Les mains jointes, une paroissienne tient un chapelet avec, au bout, une croix bien visible.

L'archidiocèse dit qu'il fera « tout ce qui est en [son] pouvoir pour soutenir à titre pastoral les victimes ».

Photo : Getty Images / Dan Kitwood

Laïssa Pamou

L’archidiocèse de Saint-Boniface rejette toute responsabilité dans la gestion et les activités du centre d’hébergement où deux présumées victimes du père Omer Desjardins, mort en 2017, auraient été agressées sexuellement. L'archidiocèse dit vouloir offrir son soutien aux victimes alléguées.

Ce mois-ci, les deux présumées victimes ont lancé une poursuite contre les Oblats de Marie-Immaculée du Manitoba, l’archidiocèse de Saint-Boniface, le directeur du Service à l’enfance et la famille, le gouvernement du Manitoba ainsi que l’ancien directeur du Credo Home pour négligence et manquement à leur devoir de protection.

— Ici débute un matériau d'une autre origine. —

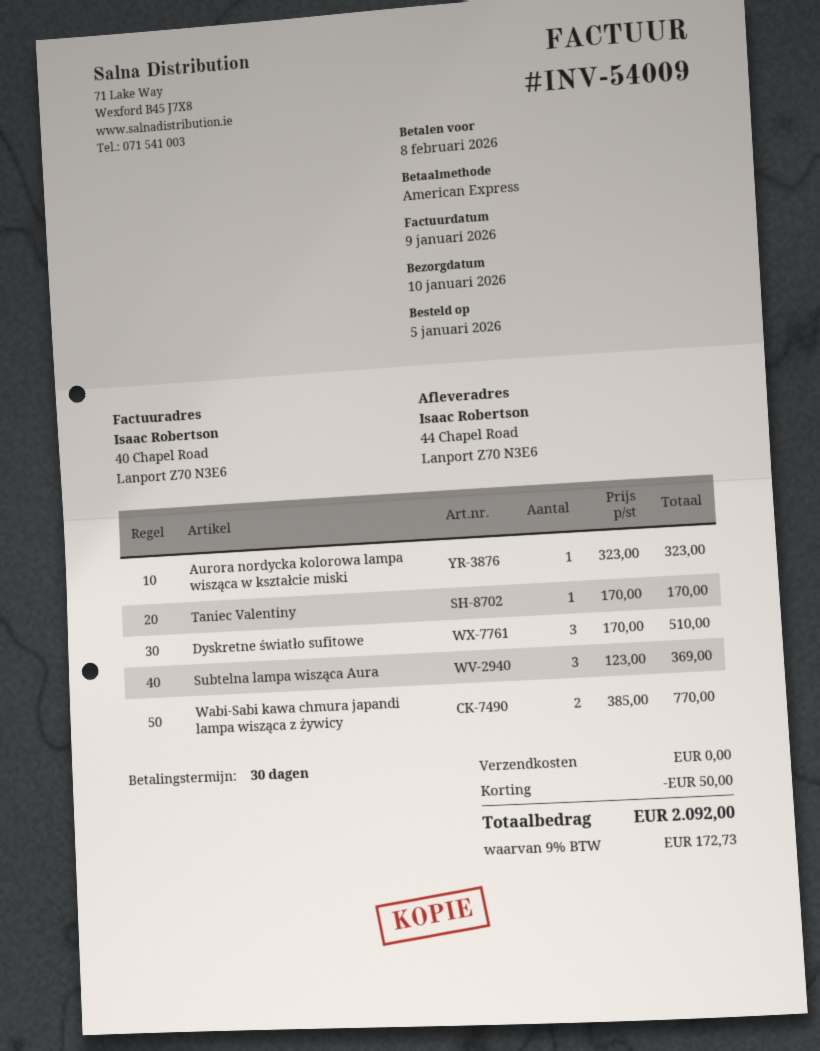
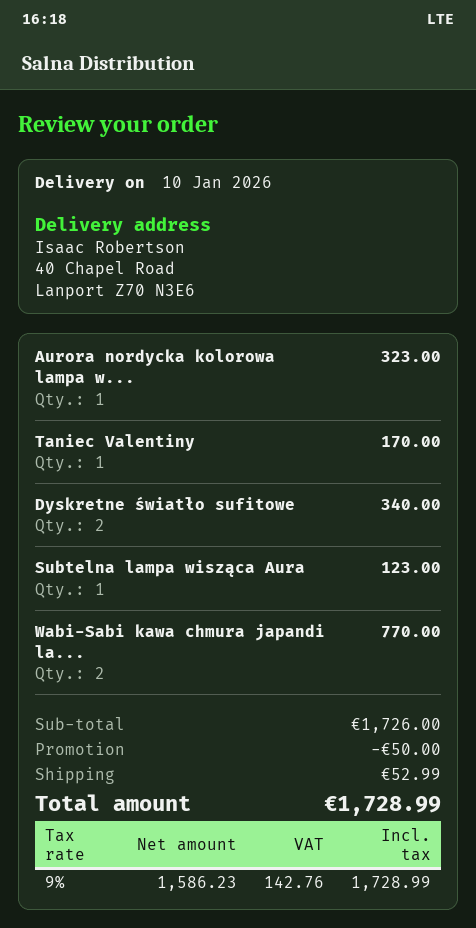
ship to: 44 Chapel Road, Lanport Z70 N3E6 -> 40 Chapel Road, Lanport Z70 N3E6
Dyskretne światło sufitowe: 3 for 510.00 -> 2 for 340.00
Subtelna lampa wisząca Aura: 3 for 369.00 -> 1 for 123.00
shipping: 0.00 -> 52.99
tax: 9% = 172.73 -> 9% = 142.76
total: 2092.00 -> 1728.99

Les plaignants affirment que le père Desjardins aurait utilisé son autorité en tant que prêtre et employé du centre d’hébergement Credo Home pour les agresser sexuellement et les molester de 1986 à 1991, alors qu’ils avaient 13 et 15 ans.

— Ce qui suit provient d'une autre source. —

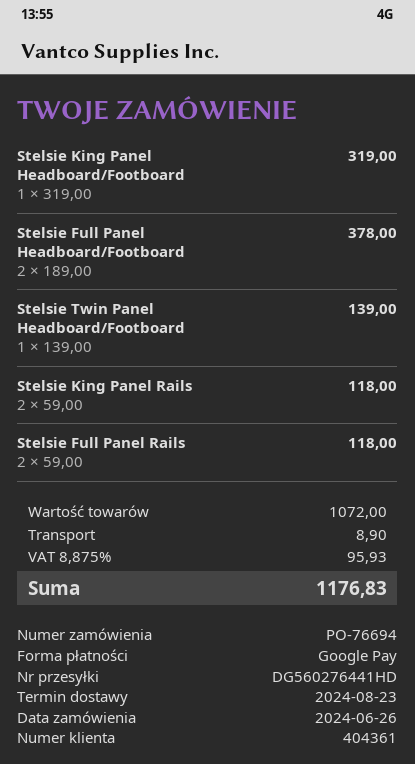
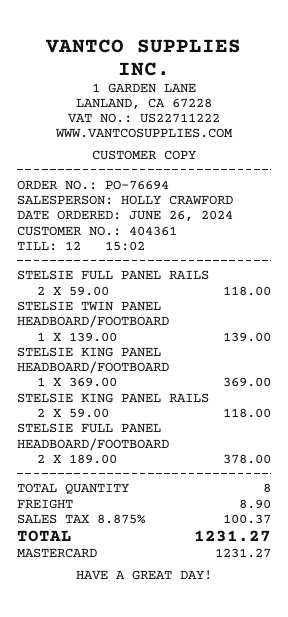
payment method: Google Pay -> Mastercard
Stelsie King Panel Headboard/Footboard: 1 x 319.00 = 319.00 -> 1 x 369.00 = 369.00
tax: 8.875% = 95.93 -> 8.875% = 100.37
total: 1176.83 -> 1231.27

Dans un communiqué envoyé par courriel, l'archidiocèse de Saint-Boniface exprime « sa profonde douleur envers toutes les victimes qui se sont identifiées ainsi qu’envers leurs familles qui ont été affectées par les présumés gestes du père Desjardins ».

L'archidiocèse soutient n’avoir jamais été informé des abus qu'auraient subis les deux plaignants et précise qu’Omer Desjardins appartenait à l'ordre des Oblats de Marie-Immaculée.

« Une recherche des archives diocésaines indique qu’il n’y a aucun [enregistrement ] qu’un abus sexuel a été signalé à l’archidiocèse de la part des victimes présumées du père Desjardins ni d’aucune autre personne », peut-on lire dans le communiqué.

Dans les documents déposés à la cour de Winnipeg, les plaignants disent avoir signalé les violences dont ils étaient victimes à l’ordre ou à l’Archidiocèse, qui n’aurait entrepris aucune démarche. Les deux présumées victimes auraient plutôt reçu 17 500 $ et 12 500 $.

L'archidiocèse dit qu'il fera « tout ce qui est en [son] pouvoir pour soutenir à titre pastoral les victimes ».